Reid while driving her Ormond to the house, they talk about Charles Manson. The boy is obviously scared of him. We then meet his grandparents, played by Cloris Leachman and Bev Appleton. Appleton likes to drink and Leachman despises it. Leachman is also the more controlling and tells Ormond to not to go into the cornfields.

He does anyway and sees a dead woman. It scares him and he flees back to the farm. He gets scolded for going in. Later when Appleton and Ormond go to the store, there is a missing poster with that girl on it. From the store, they go to a dairy farm where we meet a weird guy played by Louis Morabito. He says some very weird things to Ormond who doesn’t understand. We also meet some hippies who are staying in the area. They scare Ormond too.

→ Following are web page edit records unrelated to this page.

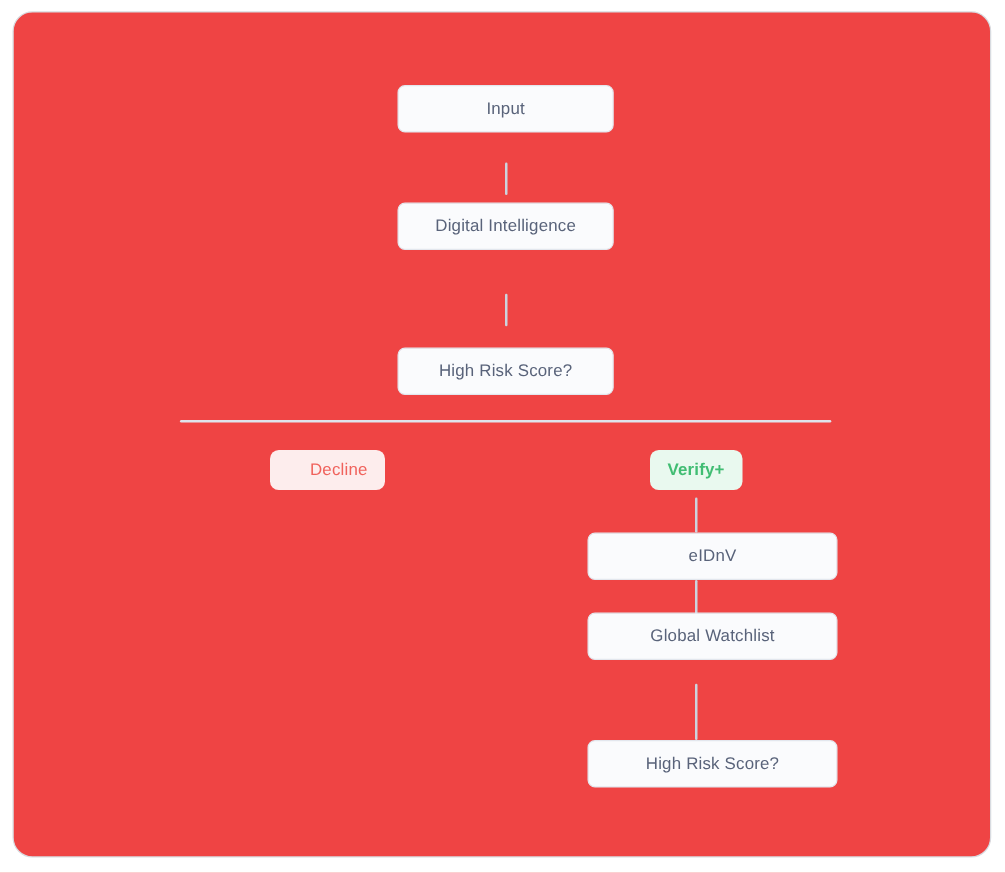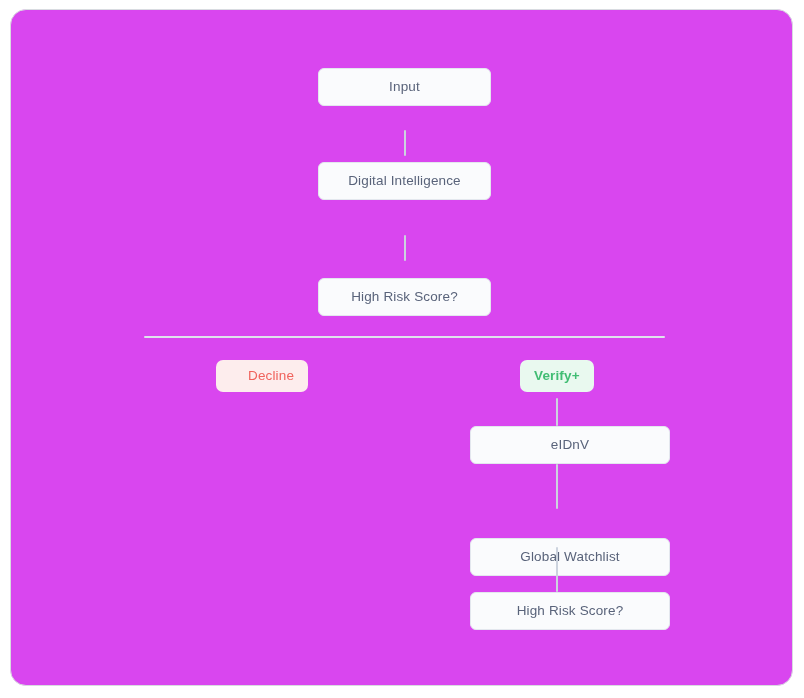--- a/index.html
+++ b/index.html
@@ -16,21 +16,21 @@
   }
 
   
   .canvas-card {
     position: absolute;
     left: 10px;
     top: 9px;
     width: 783px;
     height: 677px;
     box-sizing: border-box;
-    background: #d946ef;
+    background: #ef4444;
     border: 1px solid #d8dbe0;
     border-radius: 16px;
   }
 
   
   .flow {
     position: absolute;
     inset: 0;
   }
 
@@ -58,21 +58,21 @@
 
   
   .col-top { left: 307px; width: 173px; }
   .node-input            { top: 58px; }
   .node-digital          { top: 152px; }
   .node-highrisk-top     { top: 268px; }
 
   
   .col-right { left: 459px; width: 200px; text-align: right; }
   .node-eidnv            { top: 416px; }
-  .node-watchlist        { top: 528px; }
+  .node-watchlist        { top: 480px; }
   .node-highrisk-bottom  { top: 582px; }
 
   
   .connector {
     position: absolute;
     width: 2px;
     background: #ccd3de;
     border-radius: 1px;
   }
   .conn-input-digital    { left: 393px; top: 120px; height: 26px; }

From here we get shown a lot of different things. The dysfunction and oddness of the family Ormond is staying with, more of the hippies who are staying at this nearby park and who is stalking this boy from the cornfields? They don’t feel protected when the sheriff hates them because of his daughter, who is married to their son.

This film has all the workings to be really good, but it was really boring. The acting is good for that creepy, unknowing feeling of what could come next. They did very well at making it very weird and spooky; the problem I wasn’t sure what some parts had to do with the overall story. I think if they would take that out and did more that progress the story, it would have been better.

I think you would enjoy this if you lived in the 70s and had a fear of hippies like many did in the era, it might be much better for you. Being that I wasn’t and I never did, I thought it was boring. The film could have done more to promote the feel of horror or the isolated feel of being surrounded by corn, but the direction they went didn’t do it for me. If this sounds interesting, give it a viewing. If not, I would definitely avoid this and look elsewhere.